Validating the correctness of reactive systems specifications through systematic exploration

Abstract

Reactive synthesis is an automated procedure to obtain a correct-by-construction reactive system from its temporal logic specification. While the synthesized system is guaranteed to be correct w.r.t. the specification, the specification itself may be incorrect w.r.t. the engineers' intention or w.r.t. the requirements or the environment in which the system should execute in. It thus requires validation. Combinatorial coverage (CC) is a well-known coverage criterion. Its rationale and key for effectiveness is the empirical observation that in many cases, the presence of a defect depends on the interaction between a small number of features of the system at hand. In this work we propose a validation approach for a reactive system specification, based on a systematic combinatorial exploration of the behaviors of a controller that was synthesized from it. Specifically, we present an algorithm to generate and execute a small scenario suite that covers all tuples of given variable value combinations over the reachable states of the controller. We have implemented our work in the Spectra synthesis environment.

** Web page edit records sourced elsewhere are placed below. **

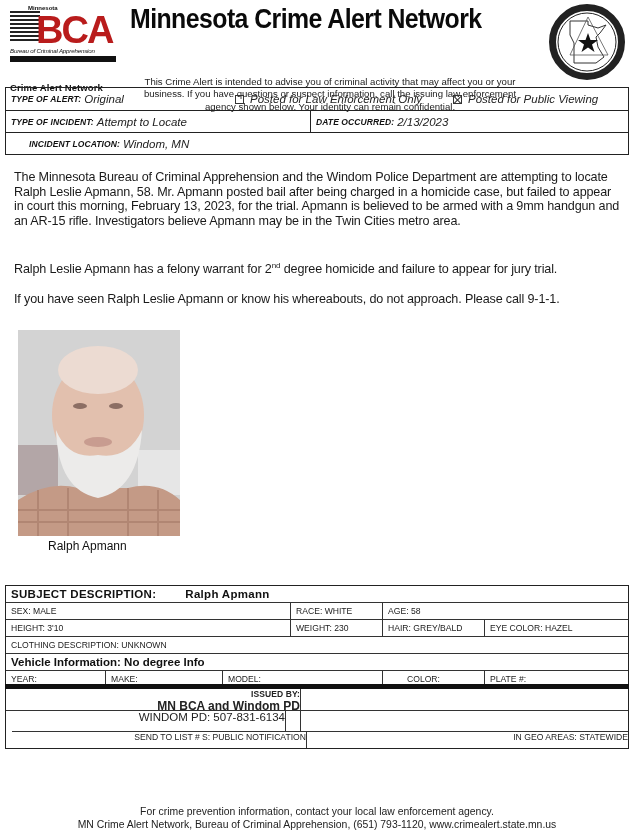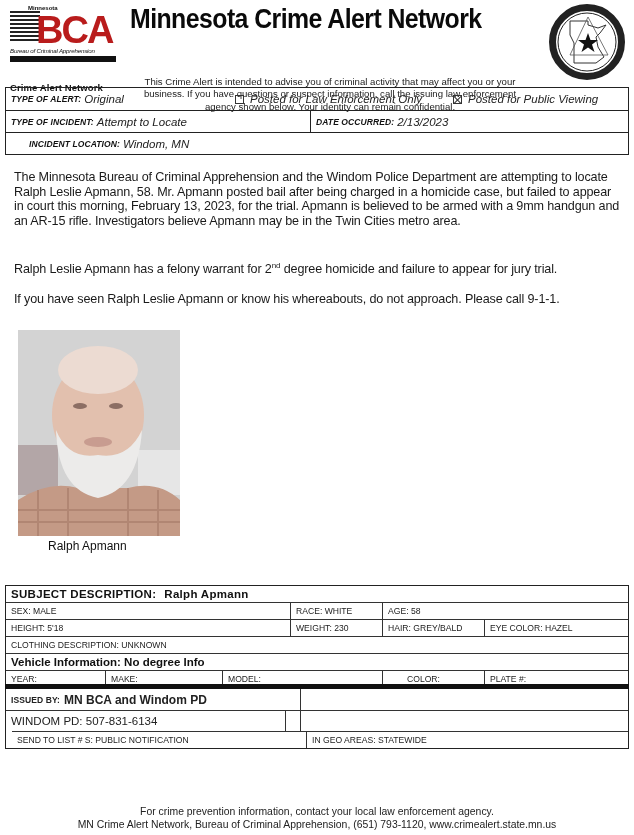--- a/index.html
+++ b/index.html
@@ -45,29 +45,29 @@
   .photo { position: absolute; left: 18px; top: 330px; width: 162px; height: 206px; overflow: hidden;
      background: linear-gradient(to bottom, #d7d7d7 0%, #cfcfcf 40%, #c9c2bd 60%, #c9a898 100%); }
   .caption { position: absolute; left: 48px; top: 539px; font-size: 12px; color: #111; }
 
   
   .subj { position: absolute; left: 5px; top: 585px; width: 624px; border: 1.5px solid #222; }
   .subj .row { display: flex; border-top: 1px solid #333; height: 17px; align-items: center; font-size: 8.6px; color: #222; }
   .subj .row:first-child { border-top: none; }
   .subj .cell { height: 100%; display: flex; align-items: center; padding-left: 5px; white-space: nowrap; }
   .subj .vline { border-left: 1px solid #333; }
-  .subj .hd { font-size: 11.5px; font-weight: bold; letter-spacing: 0.3px; color: #111; }
+  .subj .hd { font-size: 11.5px; font-weight: bold; letter-spacing: 0.3px; color: #111; gap: 21px; }
   .subj .vh { font-size: 11.5px; font-weight: bold; color: #111; }
 
   .thickbar { position: absolute; left: 5px; top: 684px; width: 624px; height: 5px; background: #111; }
 
   .issue { position: absolute; left: 5px; top: 689px; width: 624px; border: 1.5px solid #222; border-top: none; }
   .issue .row { display: flex; border-top: 1px solid #333; height: 21px; align-items: center; font-size: 11.5px; color: #222; }
   .issue .row:first-child { border-top: none; }
-  .issue .cell { height: 100%; display: flex; align-items: center; padding-left: 5px; white-space: nowrap; }
+  .issue .cell { height: 100%; display: flex; align-items: flex-end; padding-left: 5px; white-space: nowrap; flex-direction: column; }
   .issue .vline { border-left: 1px solid #333; }
 
   .footer { position: absolute; left: 0; top: 805px; width: 634px; text-align: center; font-size: 10.4px; line-height: 13px; color: #222; }
 </style>
 </head>
 <body>
 
 <div class="header">
   <div class="bca-logo">
     <div class="stripes"></div>
@@ -155,21 +155,21 @@
       <span>SUBJECT DESCRIPTION:</span>
       <span style="margin-left:8px;">Ralph Apmann</span>
     </div>
   </div>
   <div class="row">
     <div class="cell" style="width:284px;">SEX:  MALE</div>
     <div class="cell vline" style="width:92px;">RACE:  WHITE</div>
     <div class="cell vline" style="flex:1;">AGE: 58</div>
   </div>
   <div class="row">
-    <div class="cell" style="width:284px;">HEIGHT: 5'18</div>
+    <div class="cell" style="width:284px;">HEIGHT: 3'10</div>
     <div class="cell vline" style="width:92px;">WEIGHT: 230</div>
     <div class="cell vline" style="width:102px;">HAIR: GREY/BALD</div>
     <div class="cell vline" style="flex:1;">EYE COLOR: HAZEL</div>
   </div>
   <div class="row">
     <div class="cell" style="flex:1;">CLOTHING DESCRIPTION: UNKNOWN</div>
   </div>
   <div class="row">
     <div class="cell vh" style="flex:1;">Vehicle Information: No degree Info</div>
   </div>

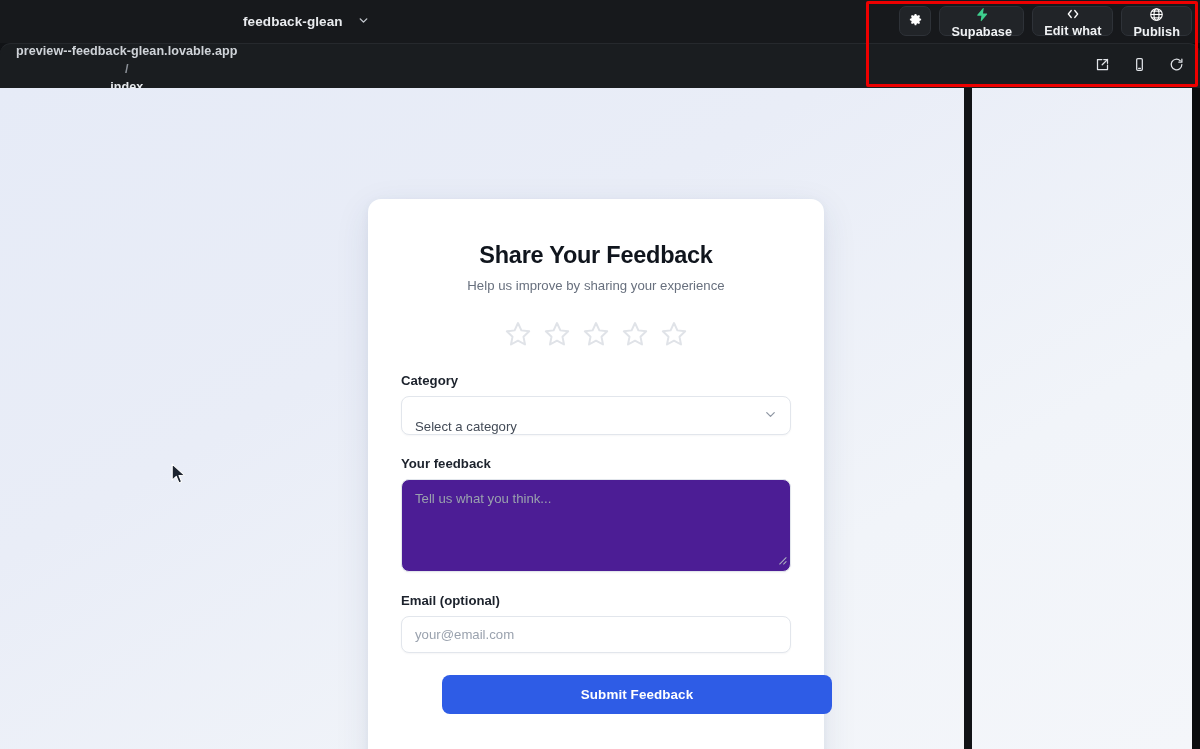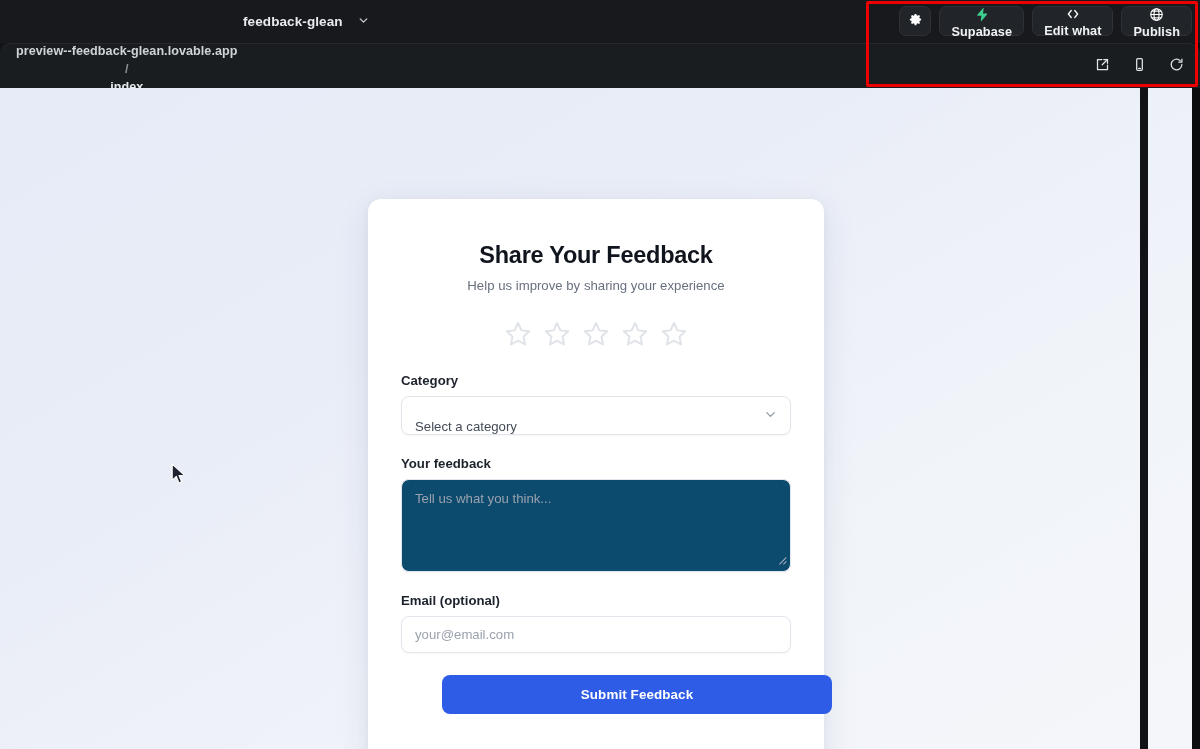--- a/index.html
+++ b/index.html
@@ -3,21 +3,21 @@
 <meta charset="utf-8">
 <style>
   * { box-sizing: border-box; margin: 0; padding: 0; }
   html, body {
     width: 1200px; height: 749px;
     overflow: hidden;
     font-family: "Liberation Sans", sans-serif;
     background: #0b0d0f;
   }
 
-  #app { position: relative; width: 1148px; height: 749px; background: #111316; }
+  #app { position: relative; width: 972px; height: 749px; background: #111316; }
 
   
   .topbar {
     position: absolute; left: 0; top: 0; width: 1200px; height: 43px;
     background: #17191c;
     display: flex; align-items: center;
   }
   .project-name-wrap {
     position: absolute; left: 243px; top: 0; height: 43px;
     display: flex; align-items: center; gap: 14px;
@@ -131,21 +131,21 @@
     box-shadow: 0 1px 2px rgba(20,30,50,.04);
   }
   .select-chevron {
     position: absolute; right: 12px; top: 50%; transform: translateY(-50%);
     color: #8f97a3;
   }
 
   .textarea-box {
     position: relative;
     width: 100%; height: 93px;
-    background: #0c4a6e;
+    background: #4c1d95;
     border: 1px solid #e2e6ec;
     border-radius: 8px;
     padding: 11px 13px;
     font-size: 13.2px; color: #9aa2ae;
     box-shadow: 0 1px 2px rgba(20,30,50,.04);
   }
   .resize-grip {
     position: absolute; right: 3px; bottom: 3px;
     color: #aeb5bf;
   }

We evaluated it over benchmarks from the literature using a mutation approach, specifically tailored for evaluating scenario suites of temporal specifications for reactive synthesis. The evaluation shows that for pairwise coverage, our CC algorithms are feasible and provide a 1.7 factor of improvement in mutation score compared to random scenario generation. We further report on a user study with students who have participated in a workshop class at our university and have used our tool to validate their specifications. The user study results demonstrate the potential effectiveness of our work in helping engineers detect real bugs in the specifications they write.